▶ [EXERCISE PROMPT]: What is needed is a verbatim copy of every record below, with the pictures left out.

BEGIN INFORMATION SUPPLIED

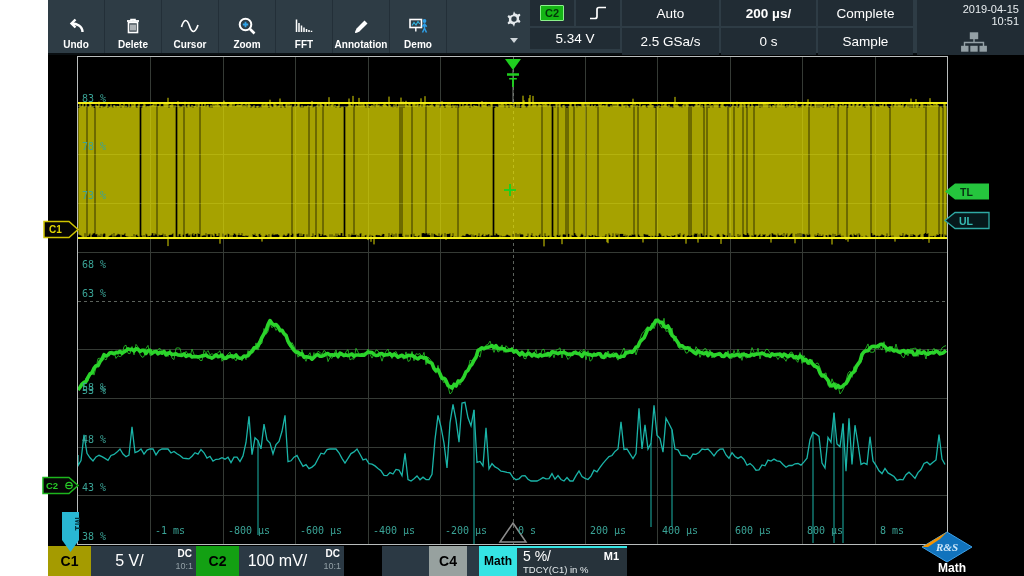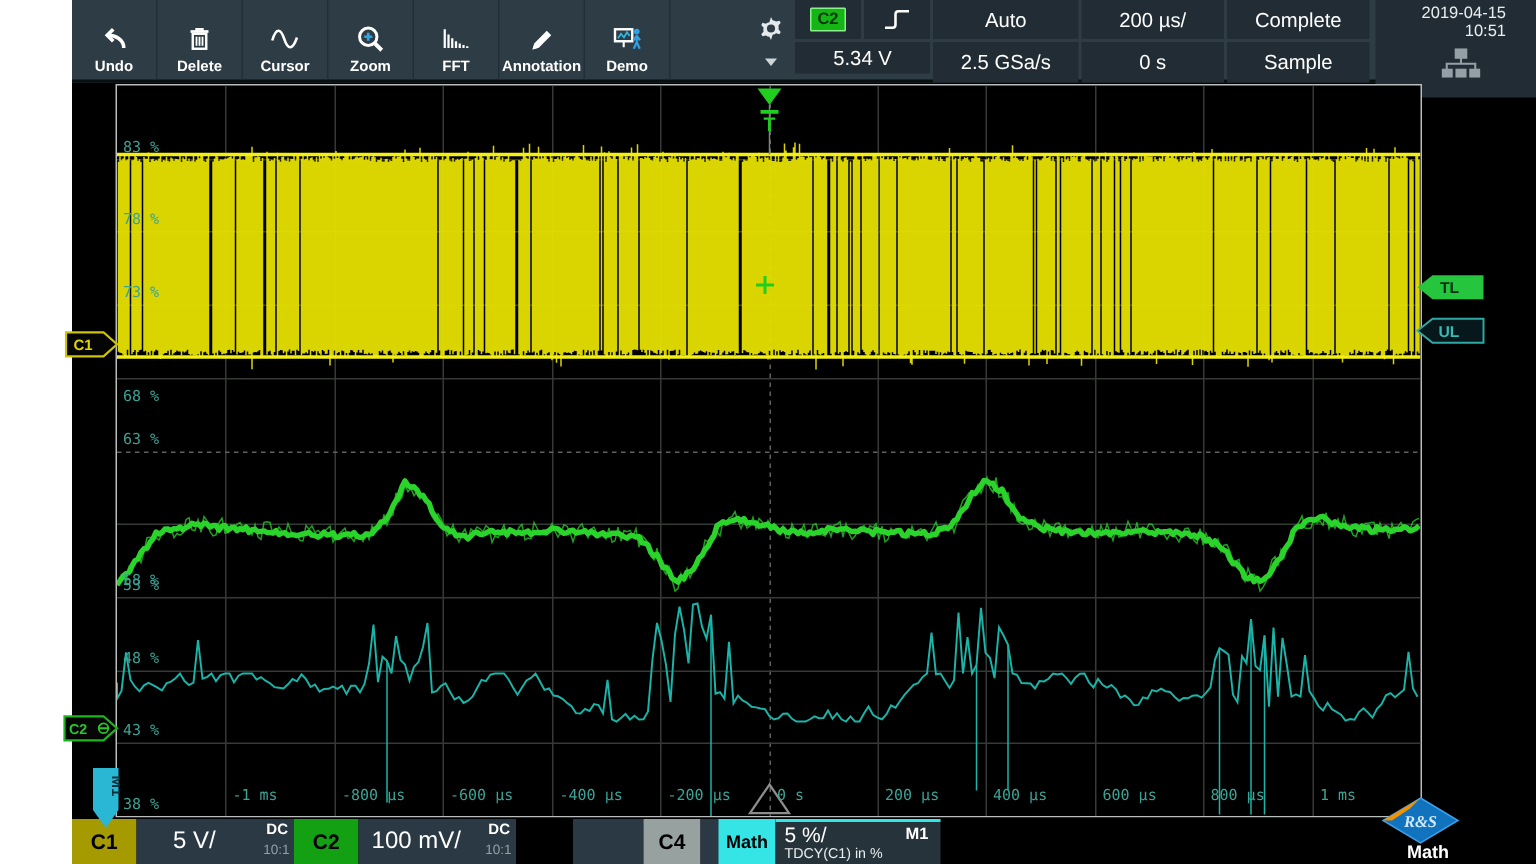--- a/index.html
+++ b/index.html
@@ -18,22 +18,22 @@
   .gear{position:absolute;left:455px;top:10px;width:22px;height:40px;text-align:center;cursor:pointer;}
   .gear-caret{width:0;height:0;border-left:4px solid transparent;border-right:4px solid transparent;
               border-top:5px solid #cfd6da;margin:6px auto 0;}
 
   
   .infogrid{position:absolute;left:482px;top:0;width:385px;height:55px;}
   .cell{position:absolute;background:#212c34;color:#fff;font-size:13.5px;
         display:flex;align-items:center;justify-content:center;cursor:pointer;}
   .srcbadge{background:#15b515;border:1px solid #8cf08c;color:#04350a;font-size:11px;
             font-weight:bold;padding:0 4px;line-height:14px;border-radius:1px;}
-  .datebox{position:absolute;left:869px;top:0;width:107px;height:65px;background:#212c34;
-           color:#e8edf0;font-size:11px;text-align:right;box-sizing:border-box;padding:3px 20px;}
+  .datebox{position:absolute;left:869px;top:0;width:107px;height:55px;background:#212c34;
+           color:#e8edf0;font-size:11px;text-align:right;box-sizing:border-box;padding:3px 5px;}
   .datebox .dline{line-height:12px;}
   .lan{position:absolute;left:44px;top:32px;}
 
   
   .plot{position:absolute;left:29px;top:56px;width:871px;height:489px;background:#000;
         border:1px solid #b9bdbd;box-sizing:border-box;}
   #wavesvg{position:absolute;left:0;top:0;}
   .pl{position:absolute;font-family:"DejaVu Sans Mono","Liberation Mono",monospace;
       font-size:10px;color:#3aa396;white-space:nowrap;z-index:5;}
 
@@ -130,21 +130,21 @@
   <div class="infogrid" id="infogrid">
       <div class="cell" style="left: 0px; top: 0px; width: 44px; height: 26px;">
         <span class="srcbadge">C2</span>
       </div>
       <div class="cell" style="left: 46px; top: 0px; width: 44px; height: 26px;">
         <svg width="22" height="16" viewBox="0 0 22 16">
           <path d="M3 13.5h5q2 0 2-2v-7q0-2 2-2h7" stroke="#fff" stroke-width="1.7" fill="none"></path>
         </svg>
       </div>
       <div class="cell" style="left: 92px; top: 0px; width: 97px; height: 26px;">Auto</div>
-      <div class="cell" style="left: 191px; top: 0px; width: 95px; height: 26px;">200 µs/</div>
+      <div class="cell" style="left: 191px; top: 0px; width: 95px; height: 26px; font-weight: bold;">200 µs/</div>
       <div class="cell" style="left: 288px; top: 0px; width: 95px; height: 26px;">Complete</div>
       <div class="cell" style="left: 0px; top: 28px; width: 90px; height: 21px;">5.34 V</div>
       <div class="cell" style="left: 92px; top: 28px; width: 97px; height: 27px;">2.5 GSa/s</div>
       <div class="cell" style="left: 191px; top: 28px; width: 95px; height: 27px;">0 s</div>
       <div class="cell" style="left: 288px; top: 28px; width: 95px; height: 27px;">Sample</div>
     </div>
 
   <div class="datebox">
     <div class="dline">2019-04-15</div>
     <div class="dline">10:51</div>
@@ -216,21 +216,21 @@
         <span class="pl" style="left: 77px; top: 468px;">-1 ms</span>
         <span class="pl" style="left: 150px; top: 468px;">-800 µs</span>
         <span class="pl" style="left: 222px; top: 468px;">-600 µs</span>
         <span class="pl" style="left: 295px; top: 468px;">-400 µs</span>
         <span class="pl" style="left: 367px; top: 468px;">-200 µs</span>
         <span class="pl" style="left: 440px; top: 468px;">0 s</span>
         <span class="pl" style="left: 512px; top: 468px;">200 µs</span>
         <span class="pl" style="left: 584px; top: 468px;">400 µs</span>
         <span class="pl" style="left: 657px; top: 468px;">600 µs</span>
         <span class="pl" style="left: 729px; top: 468px;">800 µs</span>
-        <span class="pl" style="left: 802px; top: 468px;">1 ms</span>
+        <span class="pl" style="left: 802px; top: 468px;">8 ms</span>
       </div>
   </div>
 
   <svg class="tag" style="left:-5px;top:220px;" width="37" height="19" viewBox="0 0 37 19">
     <polygon points="1,1.5 26,1.5 35,9.5 26,17.5 1,17.5" fill="#050505" stroke="#cfc400" stroke-width="1.5"></polygon>
     <text x="6" y="13" fill="#e0d400" font-size="10" font-weight="bold" font-family="Liberation Sans">C1</text>
   </svg>
   <svg class="tag" style="left:-6px;top:476px;" width="38" height="19" viewBox="0 0 38 19">
     <polygon points="1,1.5 27,1.5 36,9.5 27,17.5 1,17.5" fill="#050505" stroke="#1db51d" stroke-width="1.5"></polygon>
     <text x="4" y="13" fill="#27c927" font-size="9.5" font-weight="bold" font-family="Liberation Sans">C2</text>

END INFORMATION SUPPLIED

▶ [PROBLEM SOLUTION]:
--- a/index.html
+++ b/index.html
@@ -18,22 +18,22 @@
   .gear{position:absolute;left:455px;top:10px;width:22px;height:40px;text-align:center;cursor:pointer;}
   .gear-caret{width:0;height:0;border-left:4px solid transparent;border-right:4px solid transparent;
               border-top:5px solid #cfd6da;margin:6px auto 0;}
 
   
   .infogrid{position:absolute;left:482px;top:0;width:385px;height:55px;}
   .cell{position:absolute;background:#212c34;color:#fff;font-size:13.5px;
         display:flex;align-items:center;justify-content:center;cursor:pointer;}
   .srcbadge{background:#15b515;border:1px solid #8cf08c;color:#04350a;font-size:11px;
             font-weight:bold;padding:0 4px;line-height:14px;border-radius:1px;}
-  .datebox{position:absolute;left:869px;top:0;width:107px;height:65px;background:#212c34;
-           color:#e8edf0;font-size:11px;text-align:right;box-sizing:border-box;padding:3px 20px;}
+  .datebox{position:absolute;left:869px;top:0;width:107px;height:55px;background:#212c34;
+           color:#e8edf0;font-size:11px;text-align:right;box-sizing:border-box;padding:3px 5px;}
   .datebox .dline{line-height:12px;}
   .lan{position:absolute;left:44px;top:32px;}
 
   
   .plot{position:absolute;left:29px;top:56px;width:871px;height:489px;background:#000;
         border:1px solid #b9bdbd;box-sizing:border-box;}
   #wavesvg{position:absolute;left:0;top:0;}
   .pl{position:absolute;font-family:"DejaVu Sans Mono","Liberation Mono",monospace;
       font-size:10px;color:#3aa396;white-space:nowrap;z-index:5;}
 
@@ -130,21 +130,21 @@
   <div class="infogrid" id="infogrid">
       <div class="cell" style="left: 0px; top: 0px; width: 44px; height: 26px;">
         <span class="srcbadge">C2</span>
       </div>
       <div class="cell" style="left: 46px; top: 0px; width: 44px; height: 26px;">
         <svg width="22" height="16" viewBox="0 0 22 16">
           <path d="M3 13.5h5q2 0 2-2v-7q0-2 2-2h7" stroke="#fff" stroke-width="1.7" fill="none"></path>
         </svg>
       </div>
       <div class="cell" style="left: 92px; top: 0px; width: 97px; height: 26px;">Auto</div>
-      <div class="cell" style="left: 191px; top: 0px; width: 95px; height: 26px;">200 µs/</div>
+      <div class="cell" style="left: 191px; top: 0px; width: 95px; height: 26px; font-weight: bold;">200 µs/</div>
       <div class="cell" style="left: 288px; top: 0px; width: 95px; height: 26px;">Complete</div>
       <div class="cell" style="left: 0px; top: 28px; width: 90px; height: 21px;">5.34 V</div>
       <div class="cell" style="left: 92px; top: 28px; width: 97px; height: 27px;">2.5 GSa/s</div>
       <div class="cell" style="left: 191px; top: 28px; width: 95px; height: 27px;">0 s</div>
       <div class="cell" style="left: 288px; top: 28px; width: 95px; height: 27px;">Sample</div>
     </div>
 
   <div class="datebox">
     <div class="dline">2019-04-15</div>
     <div class="dline">10:51</div>
@@ -216,21 +216,21 @@
         <span class="pl" style="left: 77px; top: 468px;">-1 ms</span>
         <span class="pl" style="left: 150px; top: 468px;">-800 µs</span>
         <span class="pl" style="left: 222px; top: 468px;">-600 µs</span>
         <span class="pl" style="left: 295px; top: 468px;">-400 µs</span>
         <span class="pl" style="left: 367px; top: 468px;">-200 µs</span>
         <span class="pl" style="left: 440px; top: 468px;">0 s</span>
         <span class="pl" style="left: 512px; top: 468px;">200 µs</span>
         <span class="pl" style="left: 584px; top: 468px;">400 µs</span>
         <span class="pl" style="left: 657px; top: 468px;">600 µs</span>
         <span class="pl" style="left: 729px; top: 468px;">800 µs</span>
-        <span class="pl" style="left: 802px; top: 468px;">1 ms</span>
+        <span class="pl" style="left: 802px; top: 468px;">8 ms</span>
       </div>
   </div>
 
   <svg class="tag" style="left:-5px;top:220px;" width="37" height="19" viewBox="0 0 37 19">
     <polygon points="1,1.5 26,1.5 35,9.5 26,17.5 1,17.5" fill="#050505" stroke="#cfc400" stroke-width="1.5"></polygon>
     <text x="6" y="13" fill="#e0d400" font-size="10" font-weight="bold" font-family="Liberation Sans">C1</text>
   </svg>
   <svg class="tag" style="left:-6px;top:476px;" width="38" height="19" viewBox="0 0 38 19">
     <polygon points="1,1.5 27,1.5 36,9.5 27,17.5 1,17.5" fill="#050505" stroke="#1db51d" stroke-width="1.5"></polygon>
     <text x="4" y="13" fill="#27c927" font-size="9.5" font-weight="bold" font-family="Liberation Sans">C2</text>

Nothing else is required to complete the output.